The S&P 500 Index is a well-known stock market index that tracks the performance of 500 of the largest U.S. companies. Many large-cap ETFs passively track the broad index, and investors use it as a benchmark to gauge the relative performance of their portfolios. This year, a unique phenomenon is impacting the S&P 500. A single stock has contributed over one-third of the S&P 500’s total return, which means its inclusion or exclusion in different market indices has made a big difference.

Nvidia, a leading semiconductor company in the artificial intelligence (AI) industry, is rapidly growing. Companies like Microsoft, Amazon, Google, and Facebook-parent Meta are spending billions on Nvidia’s computer chips to train their AI models. The company's strong earnings growth has caught investors' attention. The stock has gained almost +170% year-to-date and recently surpassed Apple as the second biggest S&P 500 holding. Due to its high index weight and strong return, Nvidia has contributed 33% of the S&P 500 Index’s year-to-date return.

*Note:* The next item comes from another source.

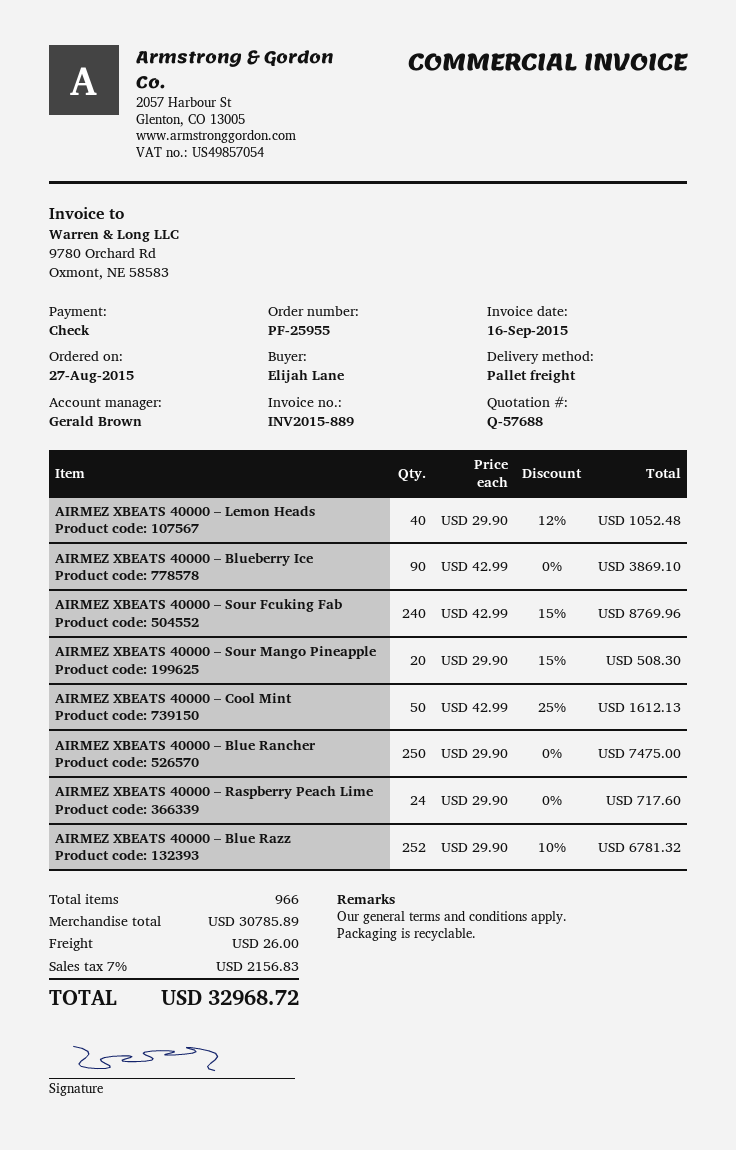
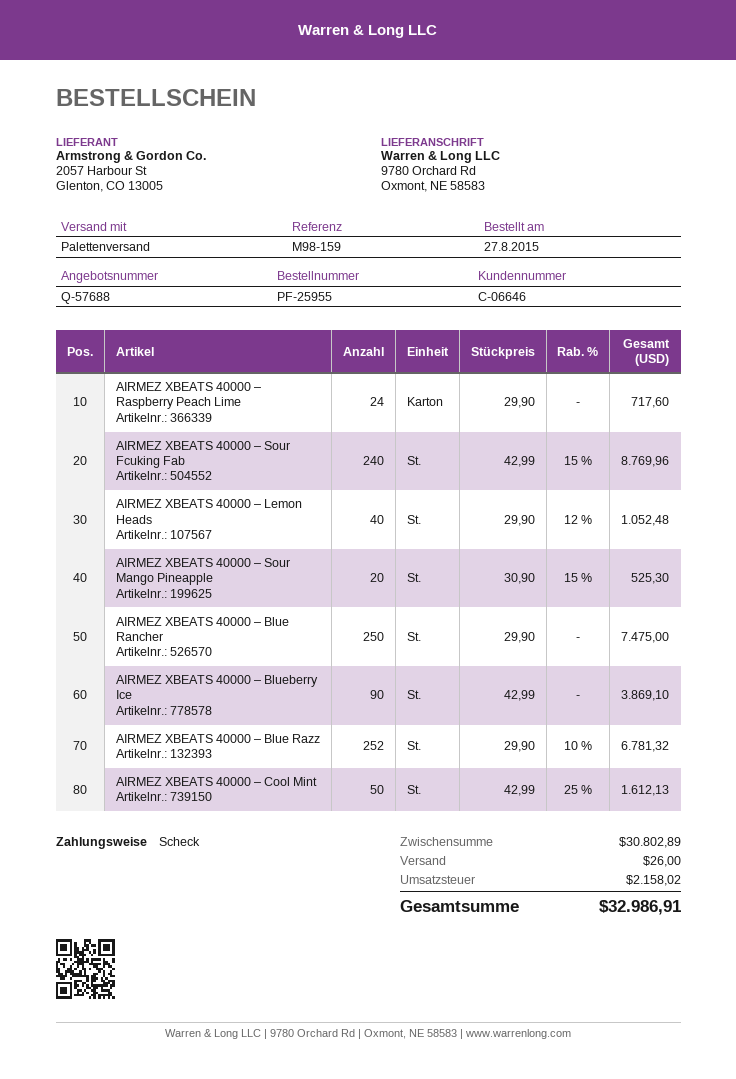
AIRMEZ XBEATS 40000 – Sour Mango Pineapple: 20 x 29.90 - 15% = 508.30 -> 20 x 30.90 - 15% = 525.30
subtotal: 30785.89 -> 30802.89
tax: 2156.83 -> 2158.02
total: 32968.72 -> 32986.91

How often does one company account for such a large portion of the index’s return? The answer is rarely. The bars in Figure 1 show the S&P 500 company that contributed the most to the index’s return by year. Between 2016 and 2023, the stock with the most impact contributed an average of one tenth of the S&P 500’s return. The biggest previous contribution occurred in 2020, when Apple contributed 23%.

Our team wanted to share this market statistic for two reasons. First, it is rare for one stock to account for a significant portion of the S&P 500’s return. This market is one for the history books. Second, Nvidia’s dominance has implications for portfolio analysis. Figure 2 shows how the S&P 500 would have performed if its holdings were weighted equally rather than by market capitalization. The market-cap weighted S&P 500 Index has gained +14.1% as of June 13th, while the equal-weighted version of the S&P 500 has only gained +4.4%. This year's performance shows that the headline return can overstate the average company’s performance, but this isn't always the case. Between 2000 and 2023, the equal-weighted S&P 500 outperformed its market-cap weighted peer 15 out of 24 years. It's important to look beyond the headline market return when analyzing portfolio performance.